» Assigned task
Although the data holds pictures, return only the lines from the one containing "total: 16790.05 -> 20832.73" to the end, exactly, and without them.

» Input for this task
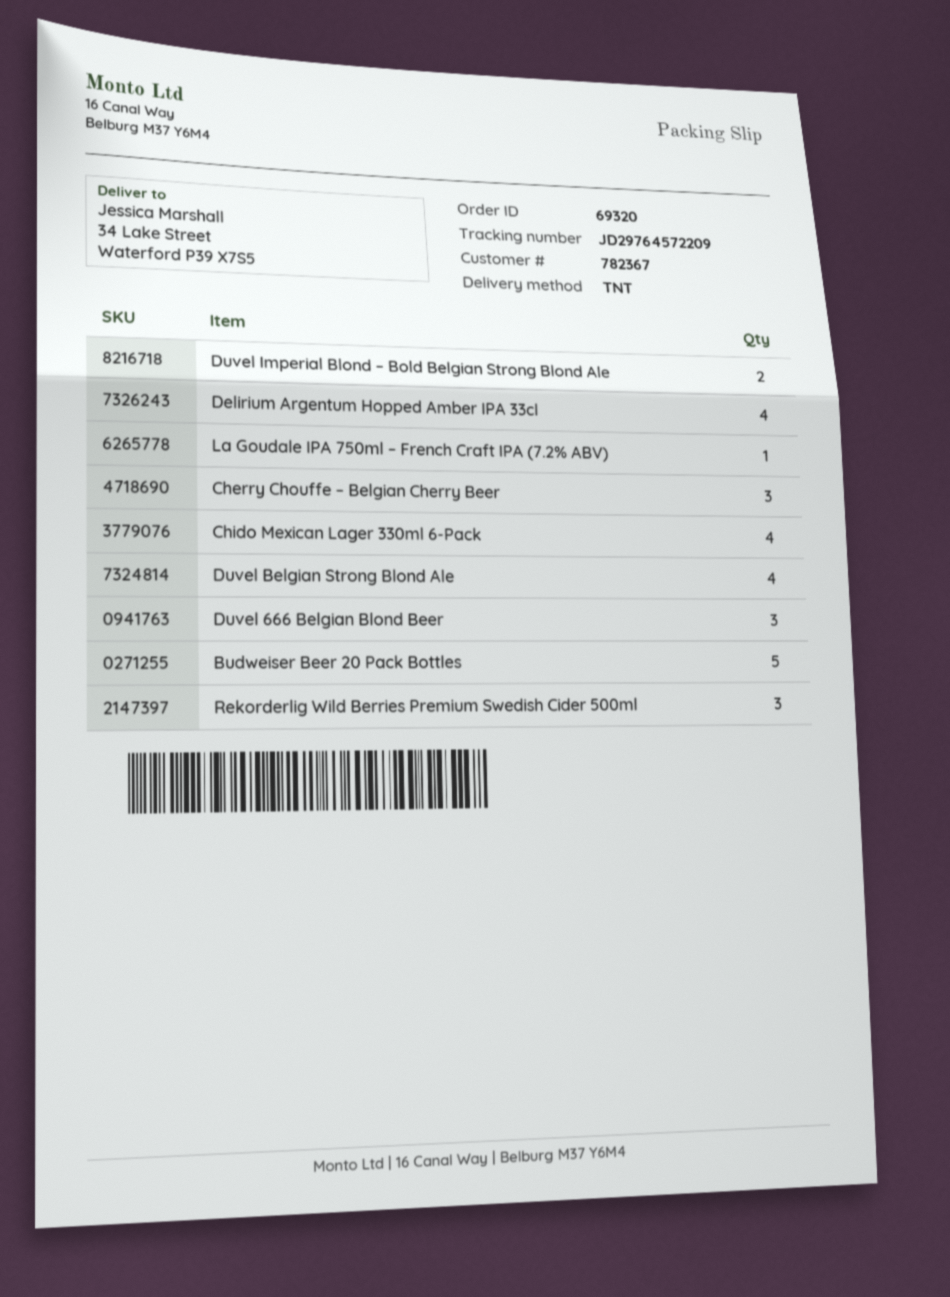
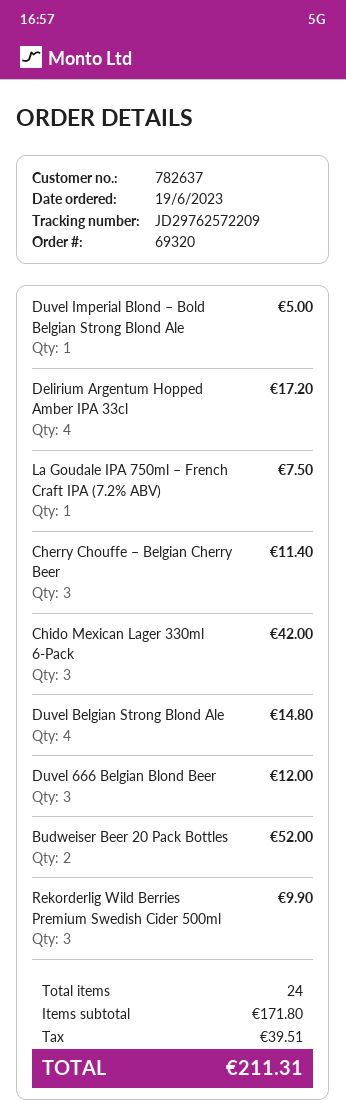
customer number: 782367 -> 782637
tracking number: JD29764572209 -> JD29762572209
Duvel Imperial Blond – Bold Belgian Strong Blond Ale: 2 -> 1
Chido Mexican Lager 330ml 6-Pack: 4 -> 3
Budweiser Beer 20 Pack Bottles: 5 -> 2

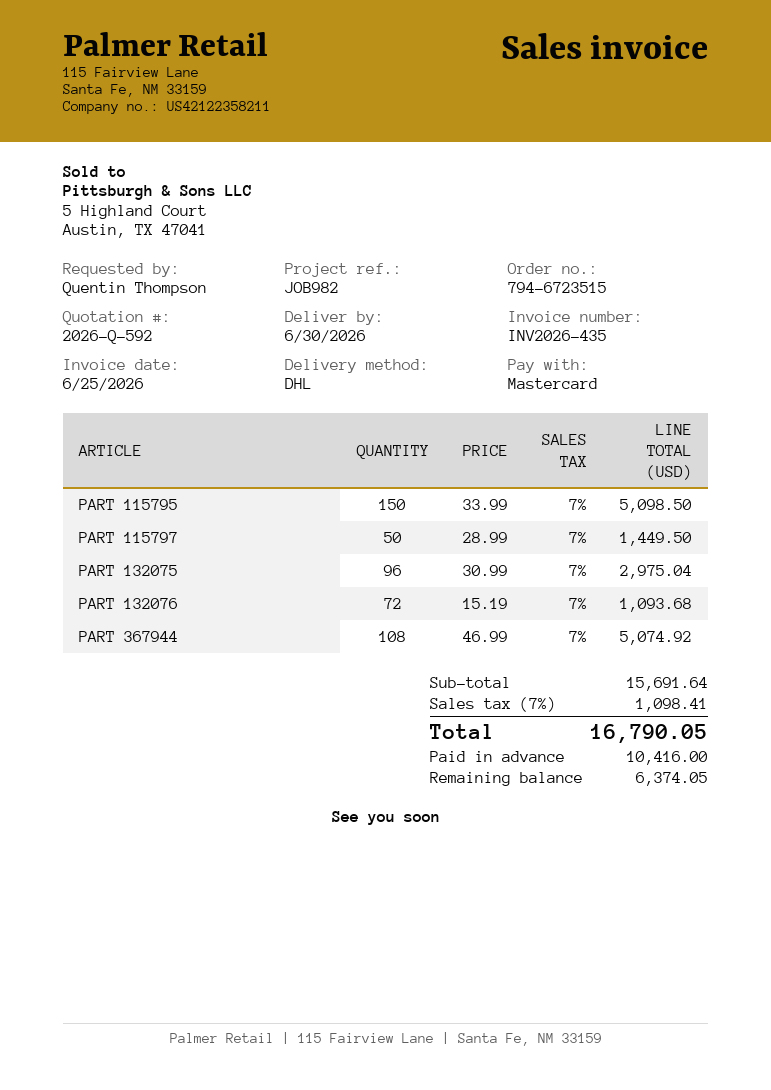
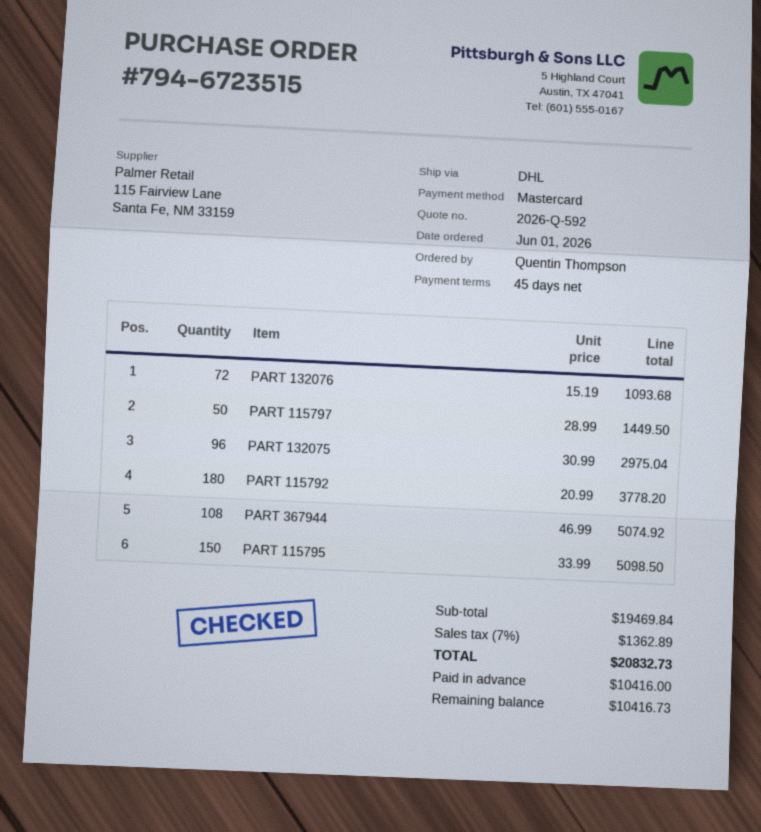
PART 115792: none -> 180 x 20.99 = 3778.20
subtotal: 15691.64 -> 19469.84
tax: 7% = 1098.41 -> 7% = 1362.89
total: 16790.05 -> 20832.73
balance: 6374.05 -> 10416.73

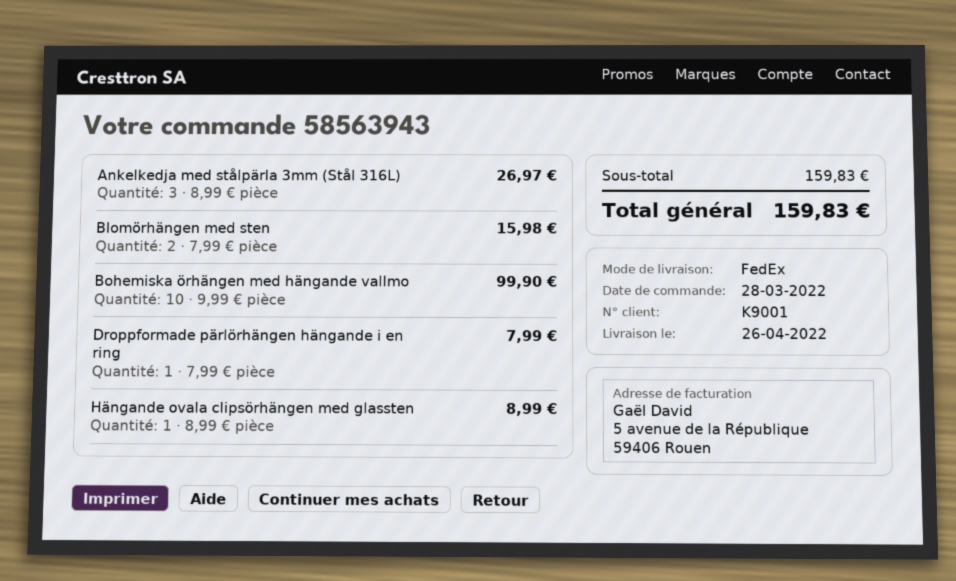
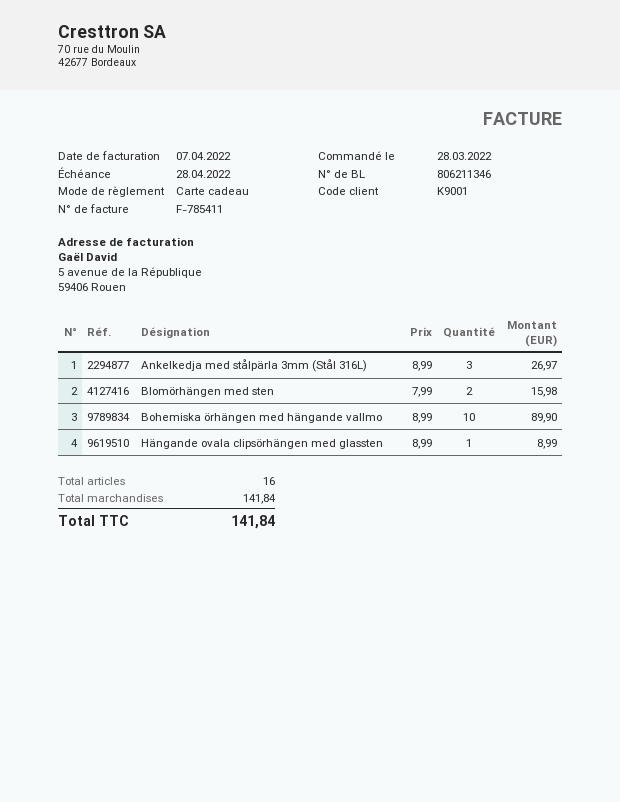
Bohemiska örhängen med hängande vallmo: 10 x 9.99 = 99.90 -> 10 x 8.99 = 89.90
Droppformade pärlörhängen hängande i en ring: 1 x 7.99 = 7.99 -> none
subtotal: 159.83 -> 141.84
total: 159.83 -> 141.84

» Your solution
total: 16790.05 -> 20832.73
balance: 6374.05 -> 10416.73

Bohemiska örhängen med hängande vallmo: 10 x 9.99 = 99.90 -> 10 x 8.99 = 89.90
Droppformade pärlörhängen hängande i en ring: 1 x 7.99 = 7.99 -> none
subtotal: 159.83 -> 141.84
total: 159.83 -> 141.84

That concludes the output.